Ash smiled and looked aside. "Yep. Got me there." She reached out and took the weapon.

Garrus continued, "It's traditional to offer a new ally the best blade you have…which hopefully will be superior to theirs. I know humans don't usually carry blades, but you…ahm…so this could be your first. If you don't want it, you could give it to another turian and be assured of making a friend."

Ash studied it professionally. Her headband VI scrolled its analysis down one side of her visual field. "Hm. That's righteous blade design. Magnesium carbon composite with tungsten…and internal Alritresigon scaffold over titanium." She passed it blade-first to her other hand, tossed it in the air and caught it by the handle. "Damn, it auto-rebalances for throwing, too. Did Gomez make this for you?"

"No. I made that myself. The structure requires four iterations, so it takes forever because I have a small omnitool microfacture protocol. Still, you can pause it mid-build, and it's really versatile. That," he pointed with a talon, "took two days and a night."

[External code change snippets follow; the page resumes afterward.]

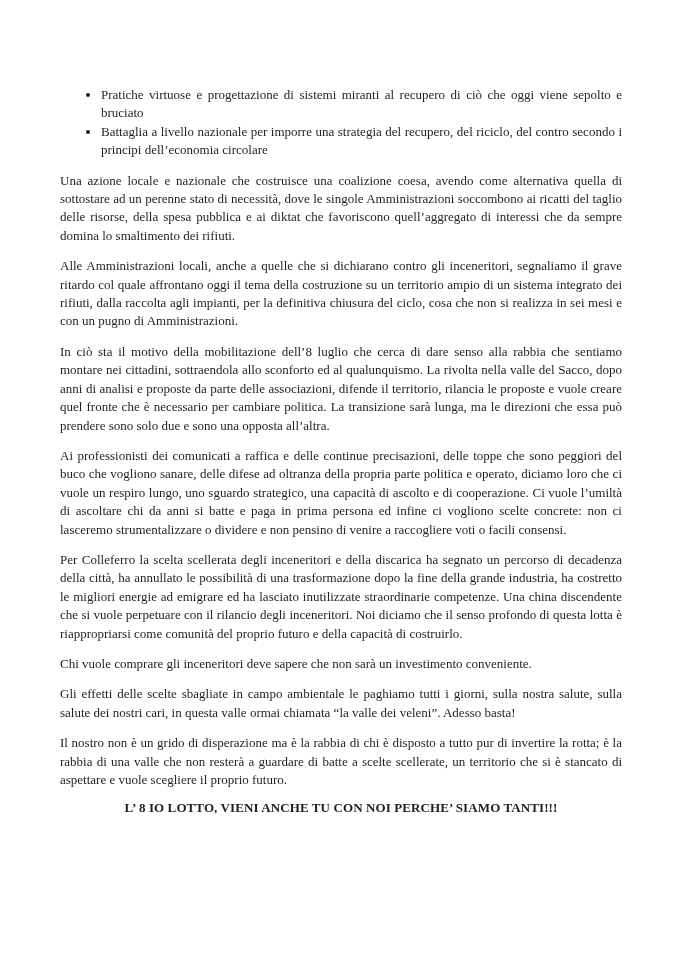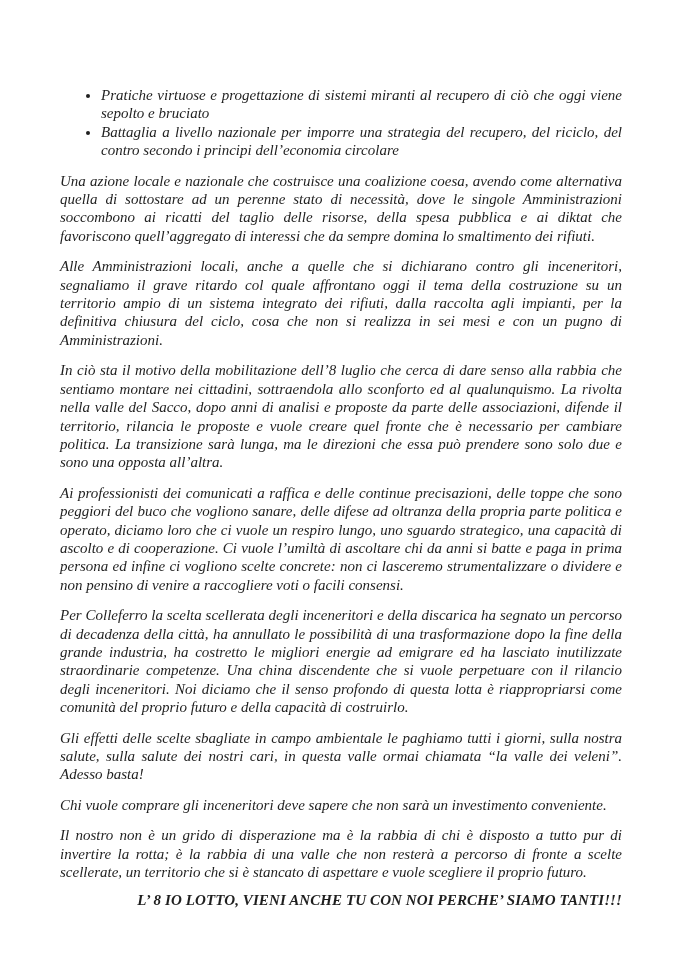--- a/index.html
+++ b/index.html
@@ -22,9 +22,8 @@
     background: #ffffff;
   }
   .doc-text {
-    font-size: 15px;
+    font-size: 13px;
     line-height: 18.4px;
-    font-style: italic;
   }
   ul.bullet-list {
     margin: 0 0 10px 0;

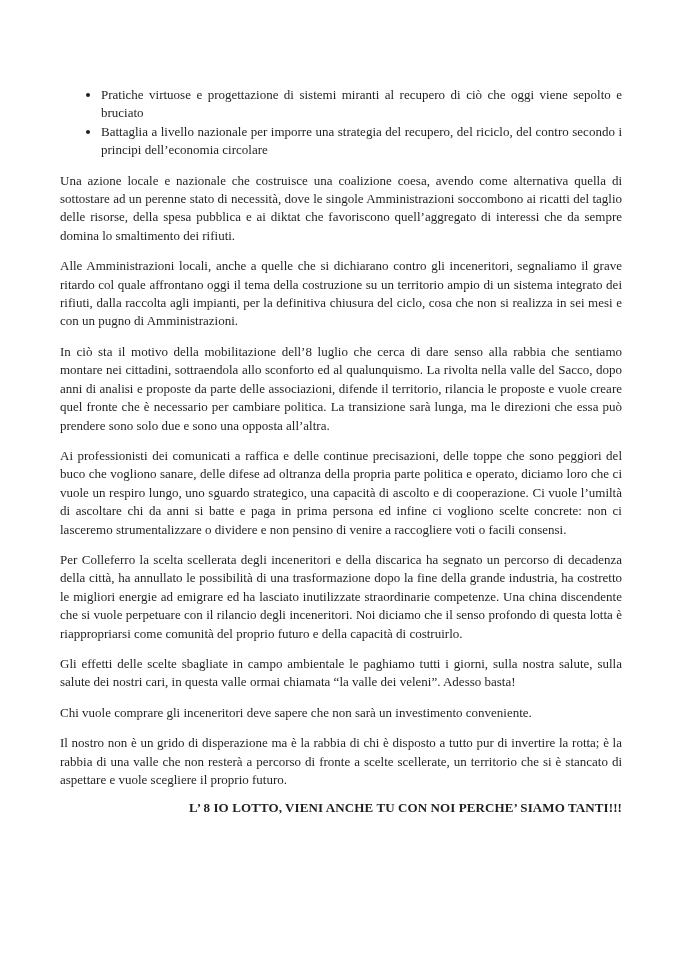--- a/index.html
+++ b/index.html
@@ -67,9 +67,9 @@
 
   <p class="para">Per Colleferro la scelta scellerata degli inceneritori e della discarica ha segnato un percorso di decadenza della città, ha annullato le possibilità di una trasformazione dopo la fine della grande industria, ha costretto le migliori energie ad emigrare ed ha lasciato inutilizzate straordinarie competenze. Una china discendente che si vuole perpetuare con il rilancio degli inceneritori. Noi diciamo che il senso profondo di questa lotta è riappropriarsi come comunità del proprio futuro e della capacità di costruirlo.</p>
 
+  <p class="para">Chi vuole comprare gli inceneritori deve sapere che non sarà un investimento conveniente.</p>
+
   <p class="para">Gli effetti delle scelte sbagliate in campo ambientale le paghiamo tutti i giorni, sulla nostra salute, sulla salute dei nostri cari, in questa valle ormai chiamata “la valle dei veleni”. Adesso basta!</p>
-
-  <p class="para">Chi vuole comprare gli inceneritori deve sapere che non sarà un investimento conveniente.</p>
 
   <p class="para">Il nostro non è un grido di disperazione ma è la rabbia di chi è disposto a tutto pur di invertire la rotta; è la rabbia di una valle che non resterà a percorso di fronte a scelte scellerate, un territorio che si è stancato di aspettare e vuole scegliere il proprio futuro.</p>
 

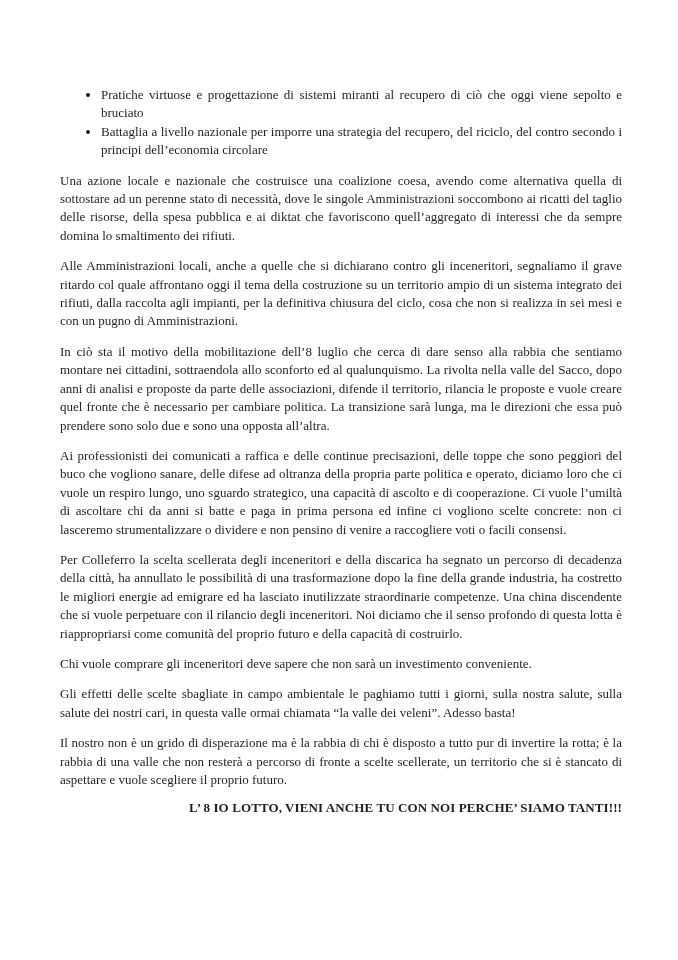--- a/index.html
+++ b/index.html
@@ -71,7 +71,7 @@
 
   <p class="para">Gli effetti delle scelte sbagliate in campo ambientale le paghiamo tutti i giorni, sulla nostra salute, sulla salute dei nostri cari, in questa valle ormai chiamata “la valle dei veleni”. Adesso basta!</p>
 
-  <p class="para">Il nostro non è un grido di disperazione ma è la rabbia di chi è disposto a tutto pur di invertire la rotta; è la rabbia di una valle che non resterà a percorso di fronte a scelte scellerate, un territorio che si è stancato di aspettare e vuole scegliere il proprio futuro.</p>
+  <p class="para">Il nostro non è un grido di disperazione ma è la rabbia di chi è disposto a tutto pur di invertire la rotta; è la rabbia di una valle che non resterà a guardare di batte a scelte scellerate, un territorio che si è stancato di aspettare e vuole scegliere il proprio futuro.</p>
 
   <p class="closing">L’ 8 IO LOTTO, VIENI ANCHE TU CON NOI PERCHE’ SIAMO TANTI!!!</p>
 

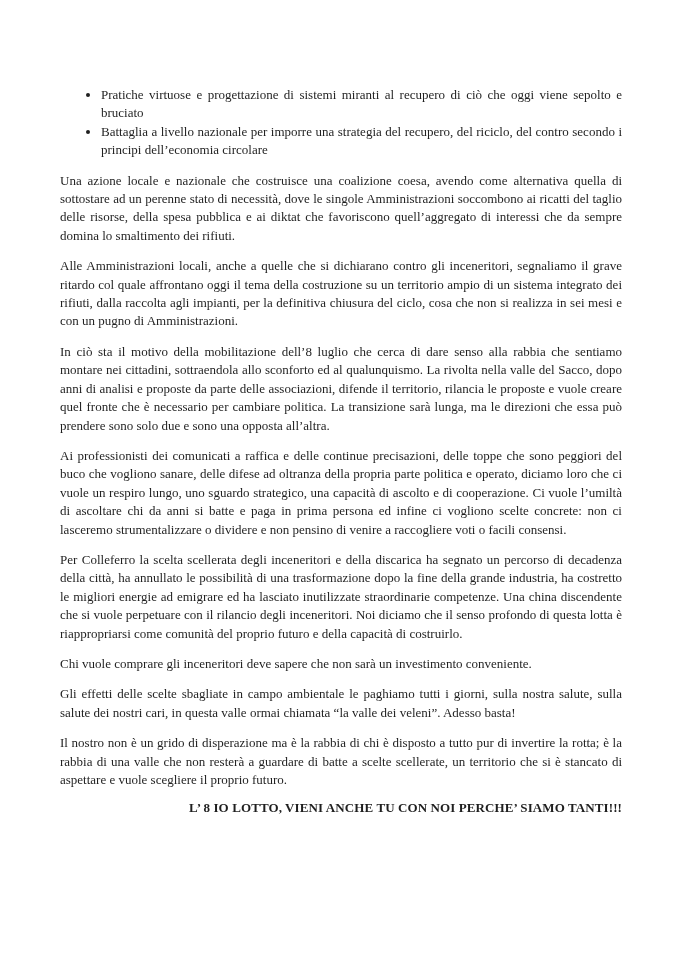--- a/index.html
+++ b/index.html
@@ -43,7 +43,7 @@
   p.closing {
     margin: 2px 0 0 0;
     font-weight: bold;
-    text-align: right;
+    text-align: center;
     letter-spacing: 0.1px;
   }
 </style>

"Um…" Ash looked from the knife to the turian and back. "Thanks. I don't know what else to say. This is…uh…well, it's art. Is it designed for three-fingered hands?"

Garrus flicked his cranial spines, signaling amusement. "Ahem, yes," he chuckled, "because on Palaven, we have sticks and rocks that were designed for three-fingered claws." He glanced at Ash, "Sorry, I couldn't resist. But it always cheers me up that your species understands that sarcasm can be humorous."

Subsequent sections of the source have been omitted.